This study aims to investigate the influence of embroidery design parameters on aesthetic perception and process reliability across different textile fabrics. It examines how stitch density, fabric structure and thread type interact to affect perceptual attributes (appeal, quality, clarity and comfort) in conjunction with production-related performance indicators, that is, yarn breakage and operational stability.
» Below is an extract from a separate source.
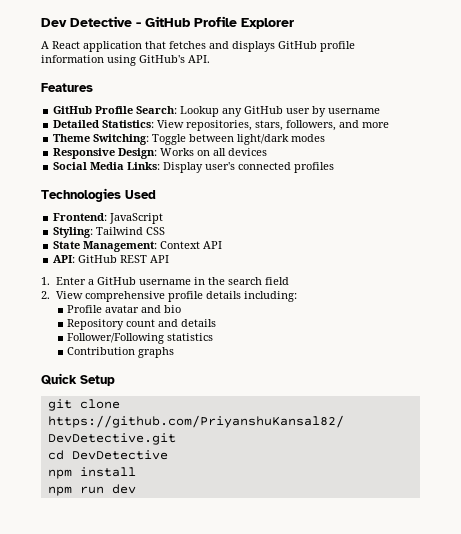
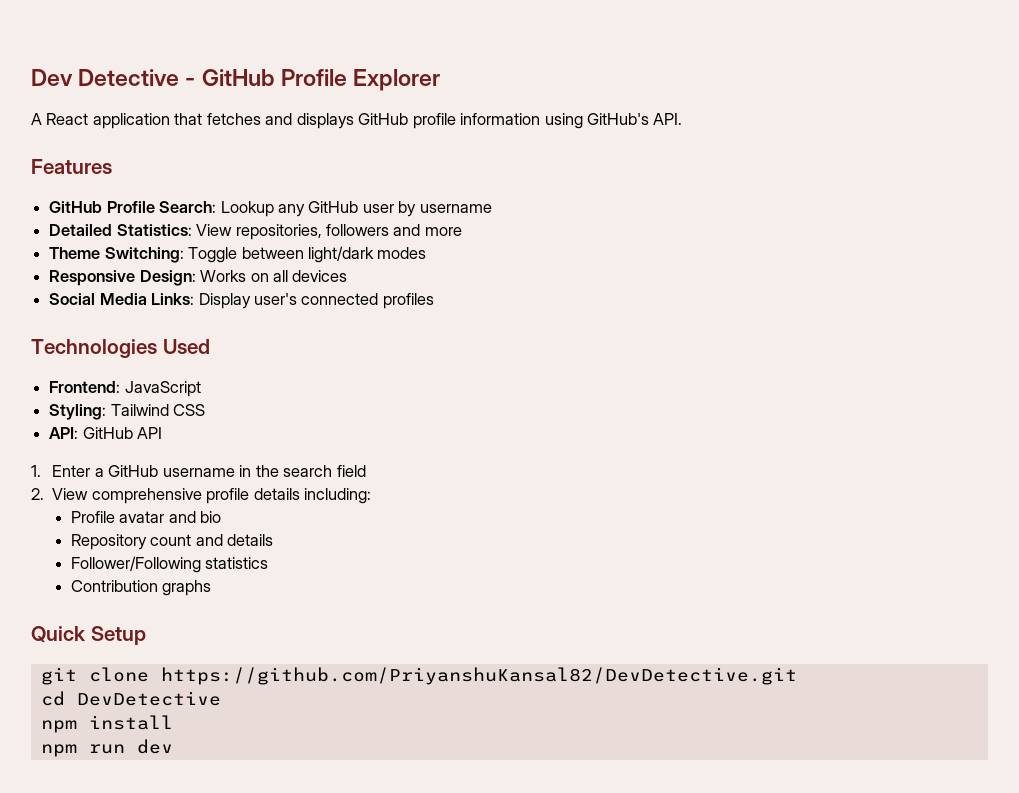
- Detailed Statistics: View repositories, stars, followers, and more
+ Detailed Statistics: View repositories, followers and more
- State Management: Context API
- API: GitHub REST API
+ API: GitHub API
Design/methodology/approach

Polyester and viscose embroidery threads were assessed on textile fabrics with varied fiber compositions and structures. A single-color motif combining run, satin, zigzag, coil and triple-run stitches was produced at three stitch-density levels: A (low), B (moderate) and C (high), yielding 54 samples using Wilcom software and embroidered under controlled conditions on a multi-head industrial embroidery machine. Perceptual attributes were assessed through structured subjective evaluation in a controlled assessment involving 100 female participants (24–27 years), while process reliability was quantified using yarn breakage frequency and production time. Statistical analysis was conducted to determine the significance of main and interaction effects.

Findings

The results indicated that stitch density is the most influential parameter affecting both esthetic perception and process reliability. Moderate stitch density (Design B) produced the highest ratings for appeal, quality and clarity, while higher density (Design C) improved comfort and significantly reduced yarn breakage. Viscose thread enhanced visual attributes due to its luster, whereas polyester thread demonstrated superior process reliability owing to its higher tensile strength and abrasion resistance. Fabric structure significantly moderated these effects, with stable and smoother fabrics yielding improved embroidery performance. A clear trade-off between esthetic quality and breakage risk was observed.

Research limitations/implications

The study is limited to selected fabric compositions, stitch densities and thread types under controlled laboratory conditions. Perceptual evaluation was limited to 100 female participants aged 24–27 years and results reflected relative tendencies within this demographic. Subjective attributes were assessed using structured Likert scales with acceptable reliability. No physical testing of threads or embroidered structures was performed. Future research may extend this framework by incorporating additional embroidery parameters (e.g. stitch types, underlay configurations) and objective fabric hand measurements. Nonetheless, the findings contributed to a deeper understanding of the material–design–process interaction in embroidery systems.

Practical implications

The study provides a decision-support framework for optimizing embroidery parameters in industrial settings. Manufacturers can utilize the findings to balance visual quality and production efficiency by selecting appropriate combinations of stitch density, thread type and fabric structure, thus reducing machine downtime and improving product consistency.

Social implications

By enhancing production efficiency and product durability, the study supports sustainable manufacturing practices in the textile and apparel industry. Improved parameter optimization can reduce material waste, energy consumption and rework, contributing to more responsible and resource-efficient production systems.

Originality/value

To the best of the authors’ knowledge, this study is among the first to integrate perceptual evaluation with process reliability metrics within a unified experimental framework for machine embroidery. It advances existing knowledge by establishing empirical relationships between design parameters, material properties and production performance and by translating these findings into a practical decision-making tool for embroidery parameter selection.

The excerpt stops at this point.